START Task inputs

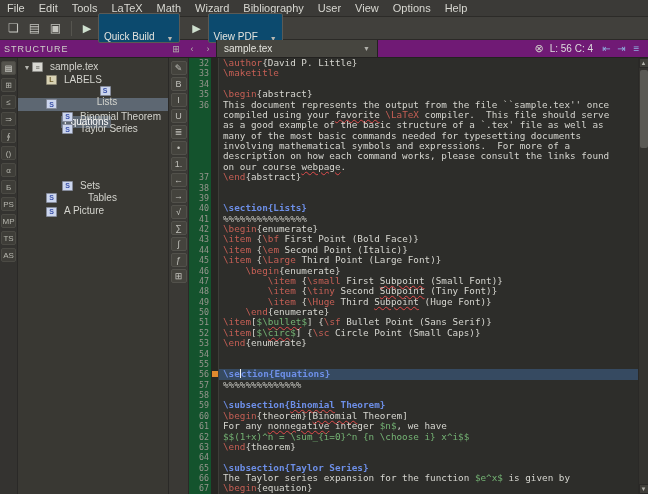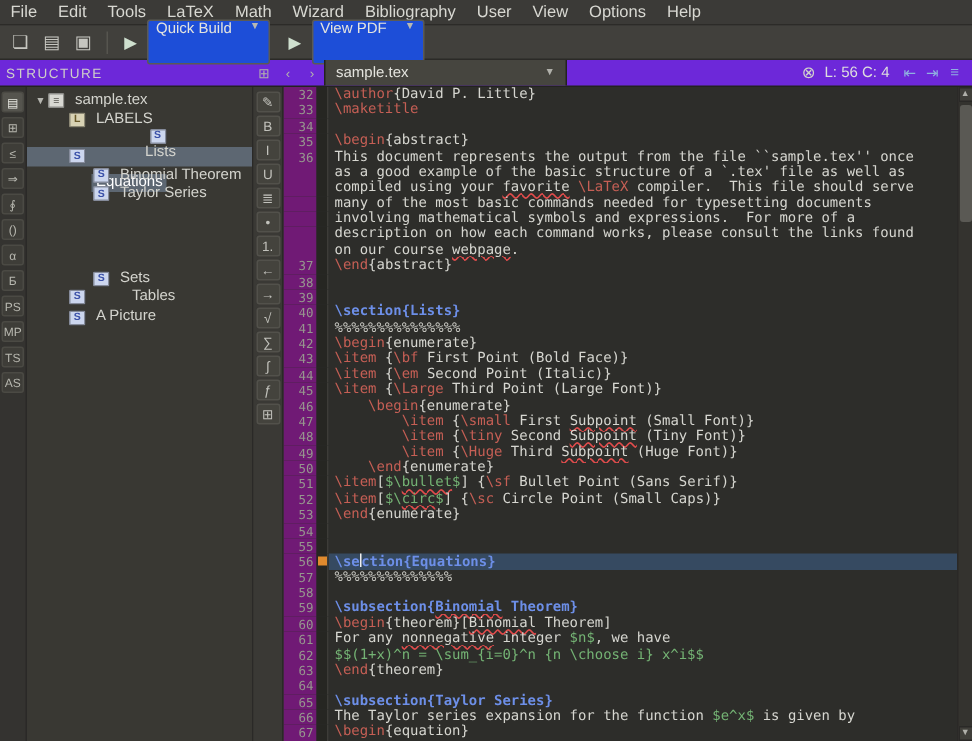--- a/index.html
+++ b/index.html
@@ -19,8 +19,8 @@
   .tsep { width:1px; height:15px; background:#56554f; margin:0 4px; }
   .playbtn { width:18px; height:18px; display:flex; align-items:center; justify-content:center;
     color:#cfe0cf; font-size:11px; }
-  .ddown { height:30px; background:#1d4ed8; border:1px solid #5b5a55; border-radius:2px;
-    color:#e4e4de; font-size:10px; display:flex; align-items:flex-start; padding:0 5px; gap:12px; margin-right:6px; }
+  .ddown { height:30px; background:#0c4a6e; border:1px solid #5b5a55; border-radius:2px;
+    color:#e4e4de; font-size:10px; display:flex; align-items:flex-end; padding:0 5px; gap:12px; margin-right:6px; }
   .ddown .arr { font-size:7px; color:#b8b8b2; }
 
   

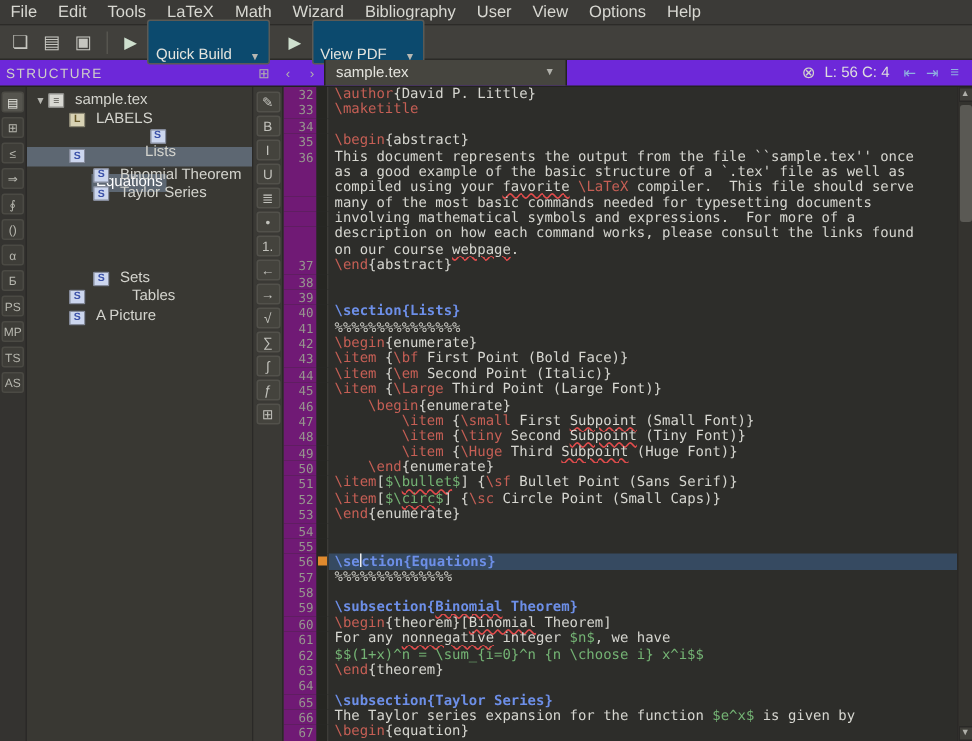--- a/index.html
+++ b/index.html
@@ -24,7 +24,7 @@
   .ddown .arr { font-size:7px; color:#b8b8b2; }
 
   
-  .tabrow { height:18px; background:#6d28d9; border-bottom:1px solid #232220;
+  .tabrow { height:18px; background:#701a75; border-bottom:1px solid #232220;
     display:flex; align-items:stretch; font-size:10px; color:#c9c9c3; }
   .struct-head { width:168px; display:flex; align-items:center; padding-left:4px;
     font-size:9px; letter-spacing:1px; color:#cfcfc9; }

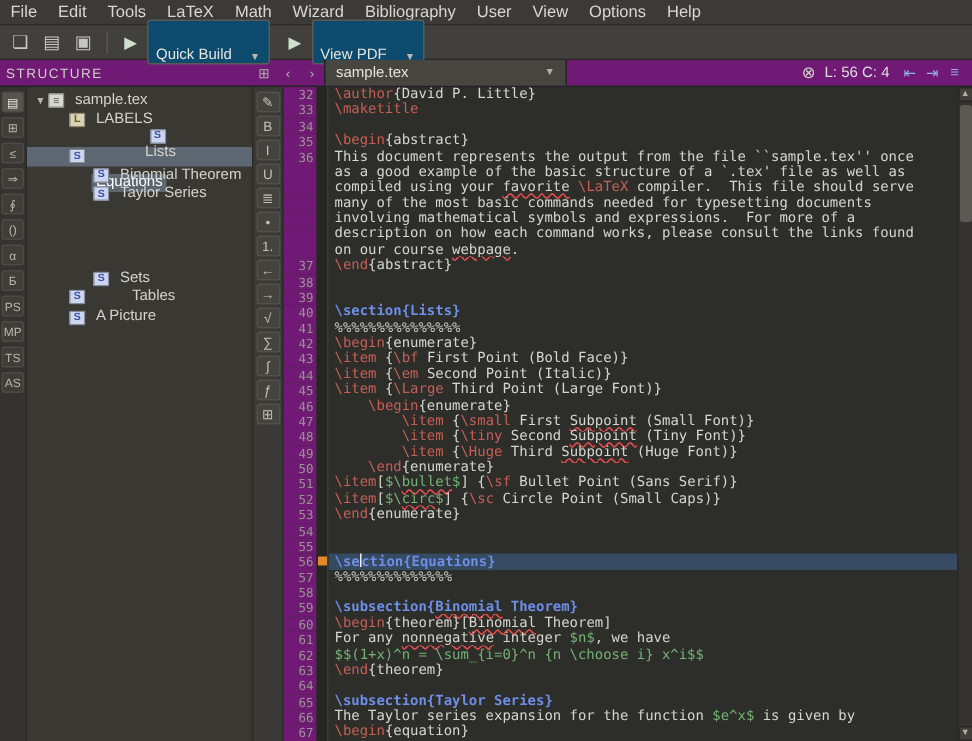--- a/index.html
+++ b/index.html
@@ -67,7 +67,7 @@
   .editor { flex:1; background:#2d2d2a; display:flex; overflow:hidden; }
   .erows { flex:1; font-family:"DejaVu Sans Mono", monospace; font-size:9.3px; overflow:hidden; }
   .erow { height:10.38px; line-height:10.38px; display:flex; }
-  .gnum { width:22px; flex:none; background:#701a75; color:#96968e; text-align:right;
+  .gnum { width:22px; flex:none; background:#14532d; color:#96968e; text-align:right;
     padding-right:2px; font-size:8.3px; }
   .gmark { width:8px; flex:none; background:#262622; border-right:1px solid #3d3c38; position:relative; }
   .gmark.marked::after { content:""; position:absolute; left:1px; top:2px; width:6px; height:6px;

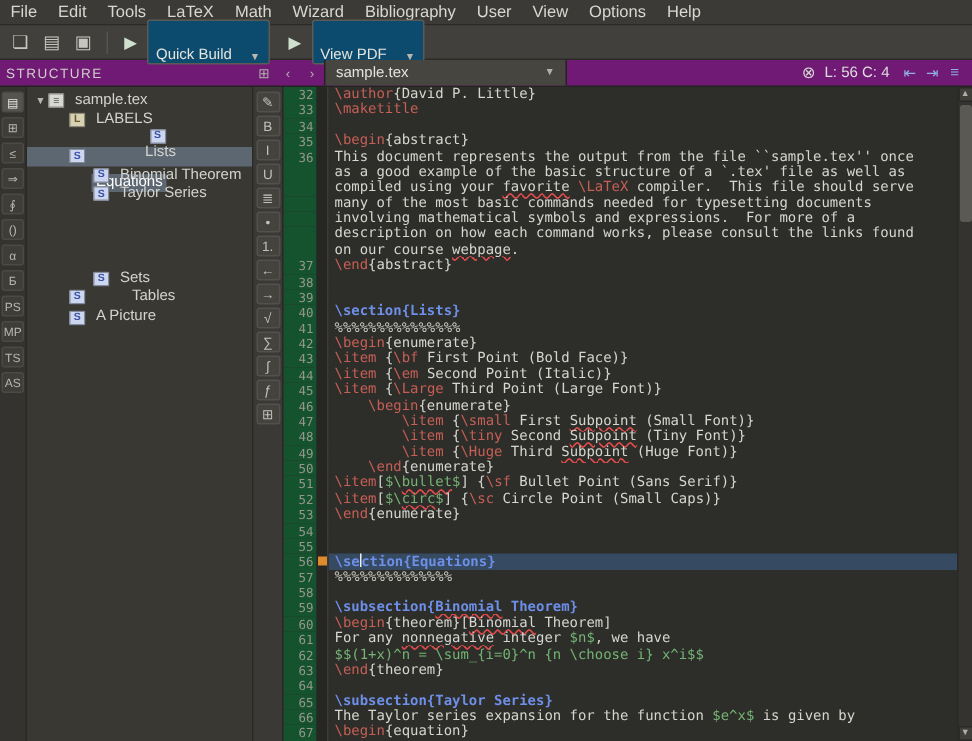--- a/index.html
+++ b/index.html
@@ -247,12 +247,12 @@
         <div class="erow">
           <span class="gnum"></span>
           <span class="gmark"></span>
+          <span class="code"><span class="seg txt">compiled using your </span><span class="seg txt sp">favorite</span><span class="seg txt"> </span><span class="seg cmd">\LaTeX</span><span class="seg txt"> compiler.  This file should serve</span></span>
+        </div>
+        <div class="erow">
+          <span class="gnum"></span>
+          <span class="gmark"></span>
           <span class="code"><span class="seg txt">as a good example of the basic structure of a `.tex' file as well as</span></span>
-        </div>
-        <div class="erow">
-          <span class="gnum"></span>
-          <span class="gmark"></span>
-          <span class="code"><span class="seg txt">compiled using your </span><span class="seg txt sp">favorite</span><span class="seg txt"> </span><span class="seg cmd">\LaTeX</span><span class="seg txt"> compiler.  This file should serve</span></span>
         </div>
         <div class="erow">
           <span class="gnum"></span>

END Task inputs

Problem:
Looking at the data above, write out exactly the lines that start at the one containing "background:#14532d; color:#96968e; text-align:right;" and end at the one containing "width:8px; flex:none; background:#262622;"; include both and nothing beyond.

Completed exercise:
+  .gnum { width:22px; flex:none; background:#14532d; color:#96968e; text-align:right;
     padding-right:2px; font-size:8.3px; }
   .gmark { width:8px; flex:none; background:#262622; border-right:1px solid #3d3c38; position:relative; }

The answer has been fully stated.